Artist's Statement
I am fascinated by exploring the pull within the Self between vulnerability and potency.
How do we allow both qualities to co-exist?
How do we protect ourselves, yet not become smothered and stuck?
How do we move in the world as vibrant, active free agents, yet not be struck down by the dangers that we encounter?
The paint acts as a metaphor for this struggle. It can be clear, decisive, and strong. Vivid colours are vibrant and confrontational. Paint can reveal, can make clear. Paint also bleeds, it seeps, it threatens to overwhelm. It can be fuzzy, ambiguous and imprecise. Paint can hint at something, can make veiled allusions; it can also be bold and non-negotiable.
The figures shown are young: at an age of transition and growing self-awareness. There is a heady mix of powerful desires, physical and otherwise, great energy, a sense of being inviolate and perhaps immortal, and enormous potential; co-existing with a flip-side: vulnerability, uncertainty, anxieties, and an only partially-formed sense of self.
Each painting in the most recent series of work shows a face, looking out at, or just beyond, the viewer, sometimes with a disarmingly frank and open gaze. We see, in paint, an image of a person; but simultaneously, for me, at least, there may be almost a shudder of recognition, a resonance with an inner sense of self. There is the paradox of feeling that one sees one’s own ‘inner’ in another’s ‘outer’.

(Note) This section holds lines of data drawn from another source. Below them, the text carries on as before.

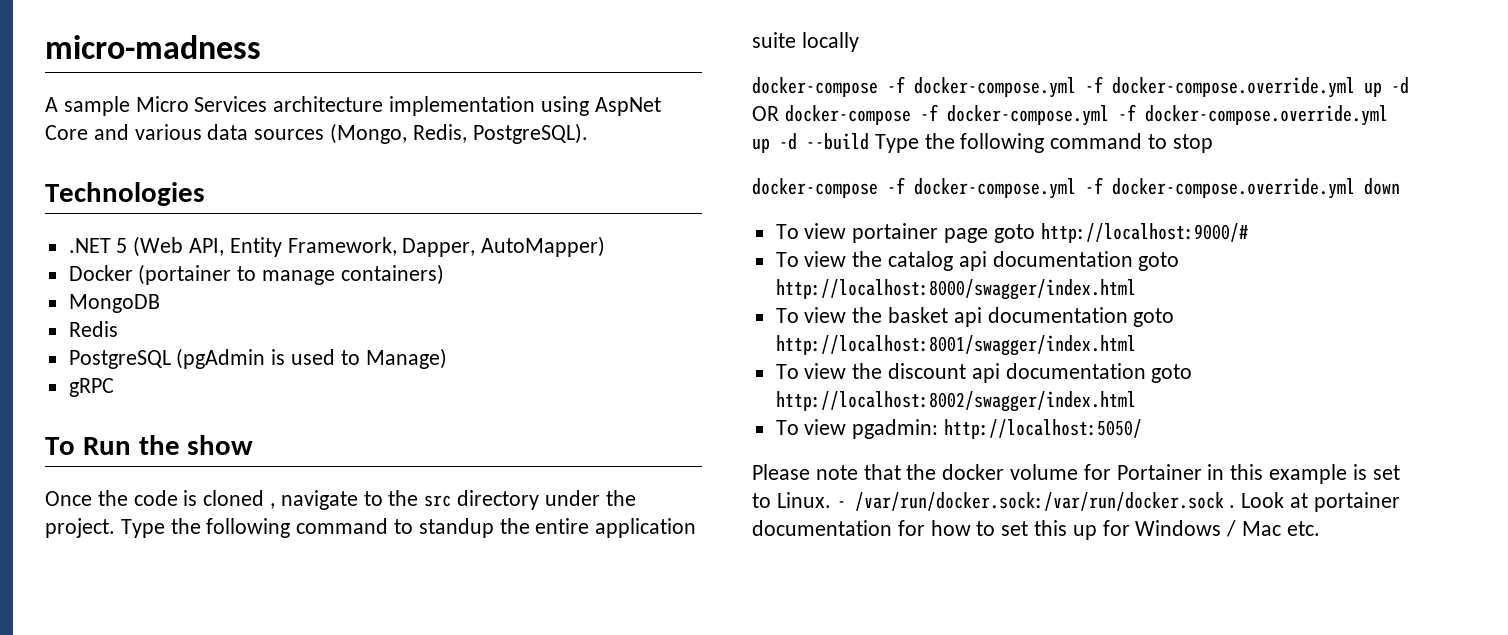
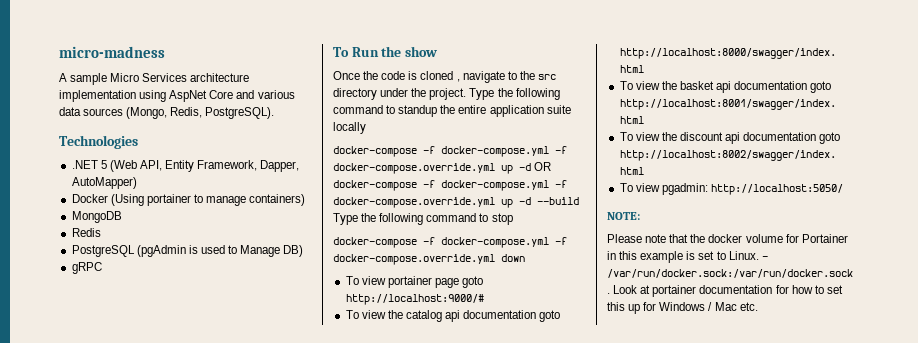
[138,264,232,285] (portainer -> [110,194,191,206] (Using portainer
[365,348,447,369] Manage) -> [240,245,304,257] Manage DB)
(1143, 429) none -> [607,212,640,220] // NOTE:

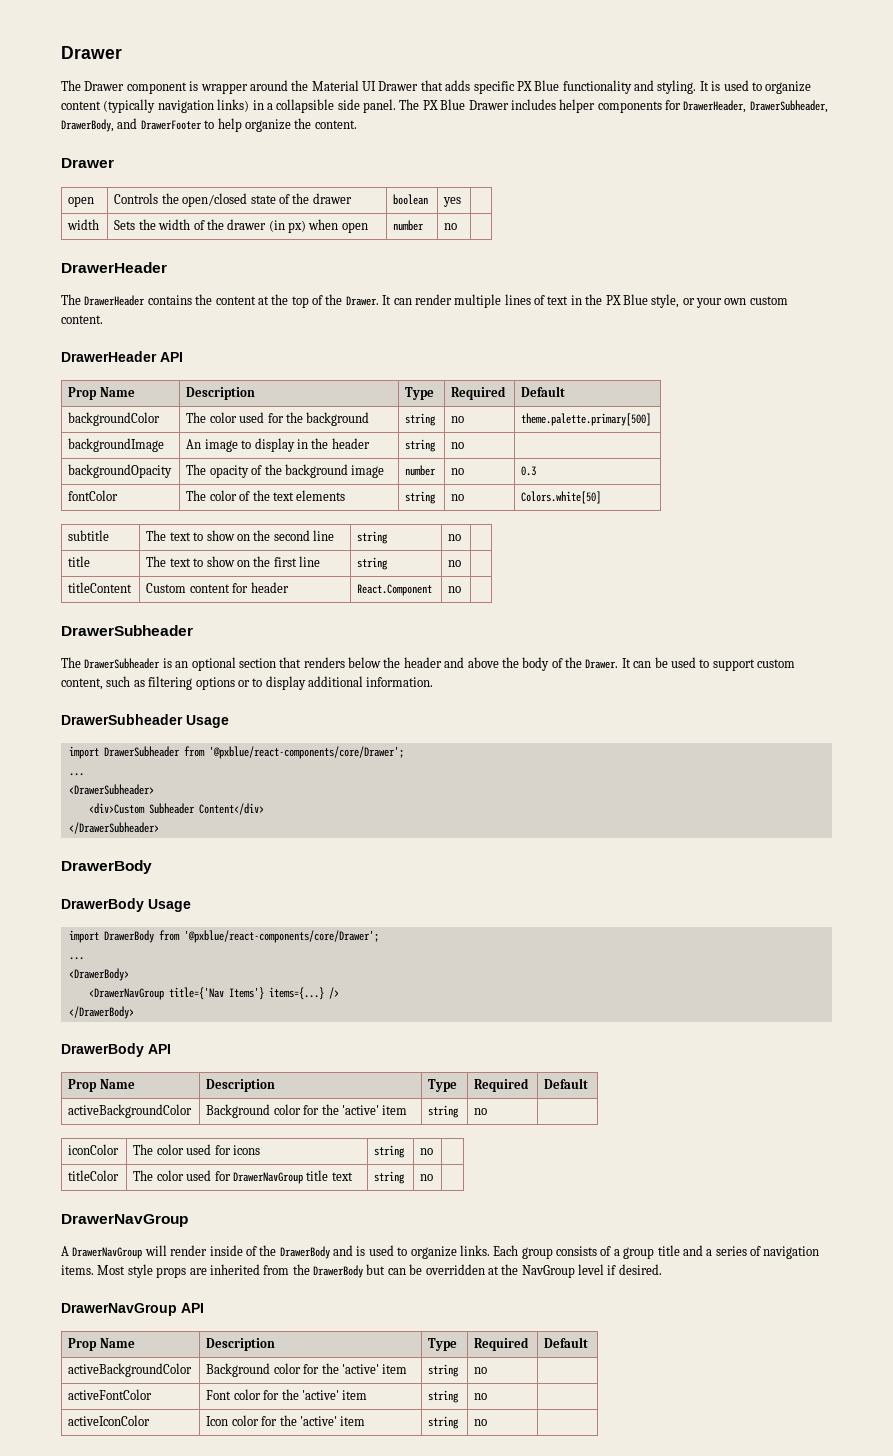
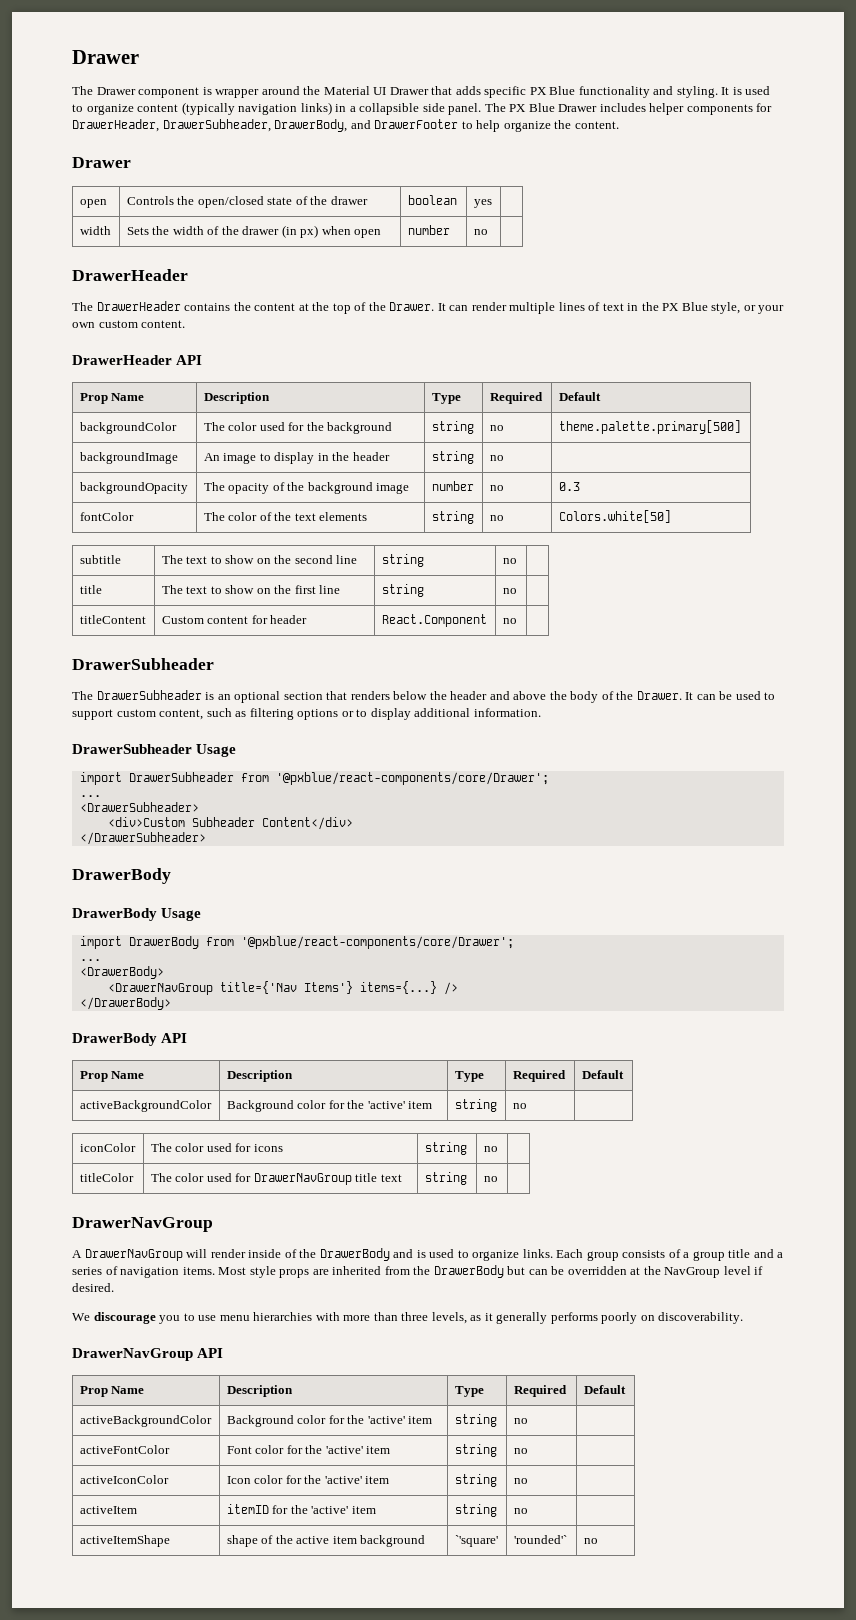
(662, 1269) none -> [72,1312,744,1324] // We discourage you to use menu hierarchies with more than three levels, as it generally performs poorly on discoverability.
(488, 1422) none -> [79,1506,137,1514] [226,1504,376,1514] [454,1504,497,1517] [513,1508,528,1514] [79,1535,170,1547] [226,1535,426,1547] [454,1535,498,1547] [513,1535,567,1544] [583,1538,598,1544] // activeItem | itemID for the 'active' item | string | no | // activeItemShape | shape of the active item background | `'square' | 'rounded'` | no

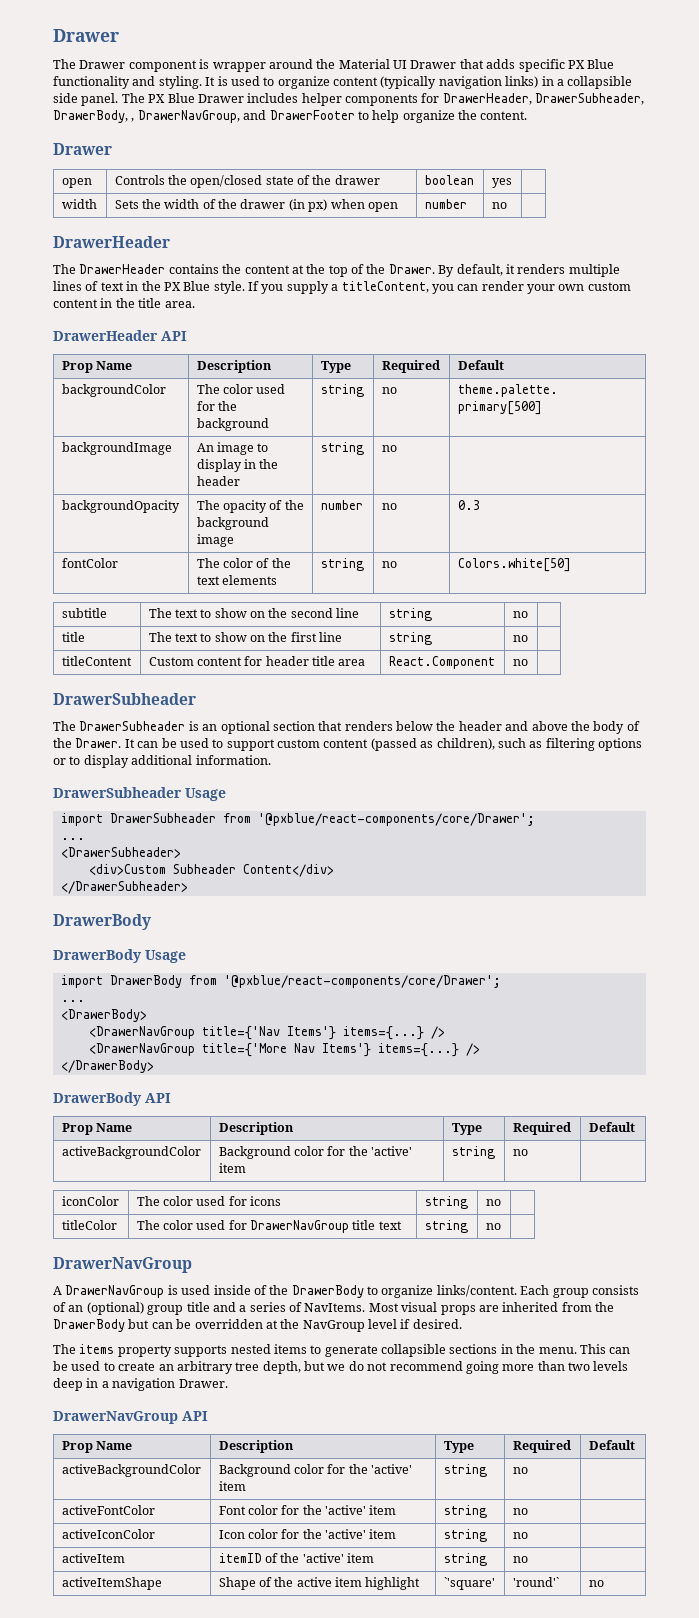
(348, 125) none -> [131,110,240,123] , DrawerNavGroup,
[437,302,507,311] It can render -> [438,264,566,277] By default, it renders
[711,302,785,314] [72,320,186,328] style, or your own custom content. -> [213,281,631,294] [53,298,195,308] style. If you supply a titleContent, you can render your own custom content in the title area.
(308, 619) none -> [312,656,366,666] title area
[159,709,204,720] content, -> [323,738,495,751] content (passed as children),
(458, 988) none -> [88,1043,480,1057] // <DrawerNavGroup title={'More Nav Items'} items={...} />
[186,1249,246,1258] will render -> [167,1285,211,1295] is used
[393,1249,553,1261] and is used to organize links. -> [367,1285,517,1298] to organize links/content.
[683,1252,690,1258] a -> [68,1302,144,1315] an (optional)
[120,1266,276,1278] navigation items. Most style -> [304,1302,438,1312] NavItems. Most visual
[72,1312,744,1324] We discourage you to use menu hierarchies with more than three levels, as it generally performs poorly on discoverability. -> [53,1344,631,1357] [53,1361,629,1374] [53,1378,228,1391] The items property supports nested items to generate collapsible sections in the menu. This can be used to create an arbitrary tree depth, but we do not recommend going more than two levels deep in a navigation Drawer.
[272,1505,289,1514] for -> [264,1553,278,1563] of
[226,1535,258,1547] shape -> [218,1577,256,1590] Shape
[360,1535,426,1547] background -> [365,1577,421,1590] highlight
[513,1535,567,1544] 'rounded'` -> [512,1577,559,1587] 'round'`

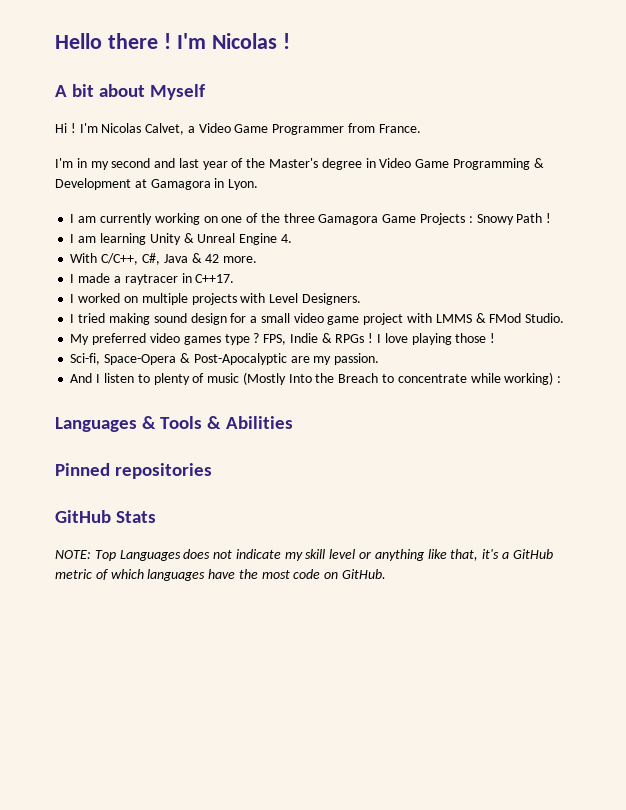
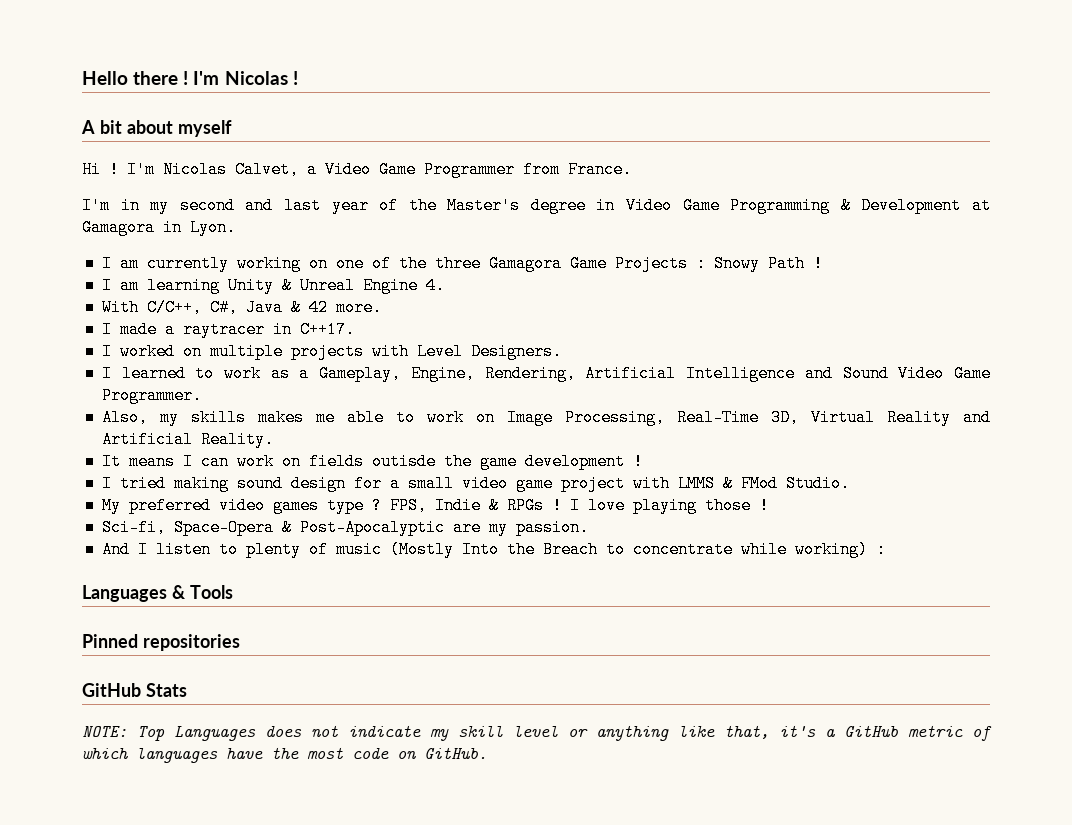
[150,84,206,100] Myself -> [177,120,232,137] myself
(361, 299) none -> [101,365,991,382] [101,387,202,404] [101,409,991,426] [101,431,274,448] [101,453,643,470] // I learned to work as a Gameplay, Engine, Rendering, Artificial Intelligence and Sound Video Game Programmer. // Also, my skills makes me able to work on Image Processing, Real-Time 3D, Virtual Reality and Artificial Reality. // It means I can work on fields outisde the game development !
[207,416,293,429] & Abilities -> (233, 592) none

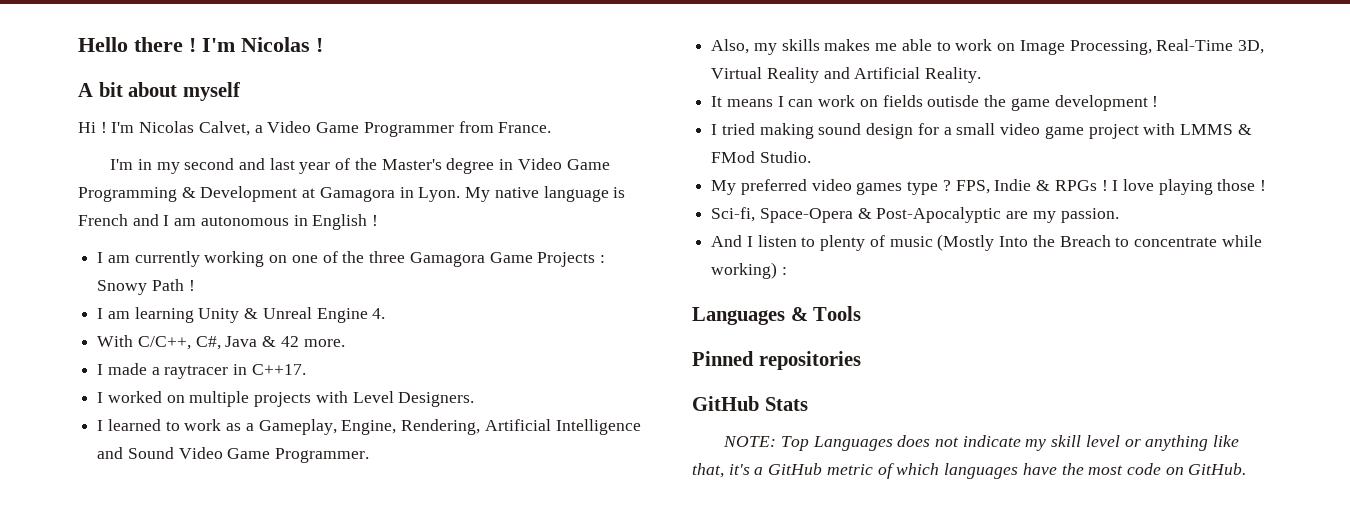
(236, 227) none -> [465,186,626,202] [78,214,379,230] My native language is French and I am autonomous in English !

Here is an exploration: how can I see ‘myself’ in an image which is, apparently, of someone else? Yet because I do not work from models, or from photographs, here is not an actual ‘someone else’; all the faces and figures are inventions, or at least drawn from deep within a subconscious well of impressions gained over a lifetime (or genetic memory? -who knows?). Me and not-me.
In painting I am influenced by J.M.Turner, Abstract Expressionist painters such as Helen Frankenthaler and Arshile Gorky, elements of Symbolism, Surrealism and Neo-Expressionism (particularly Georg Baselitz and Maria Lassnig), and other contemporary artists such as Peter Doig, Marlene Dumas, Shani Rhys James and the late Ken Kiff.
Writers on painting that I admire include James Elkins (particularly 'What Painting Is', Routledge, 2000) and Edward Lucie-Smith.
My method of working, in which each painting becomes a response to initial random marks on the canvas, has something in common with the techniques of Victor Hugo and Max Ernst.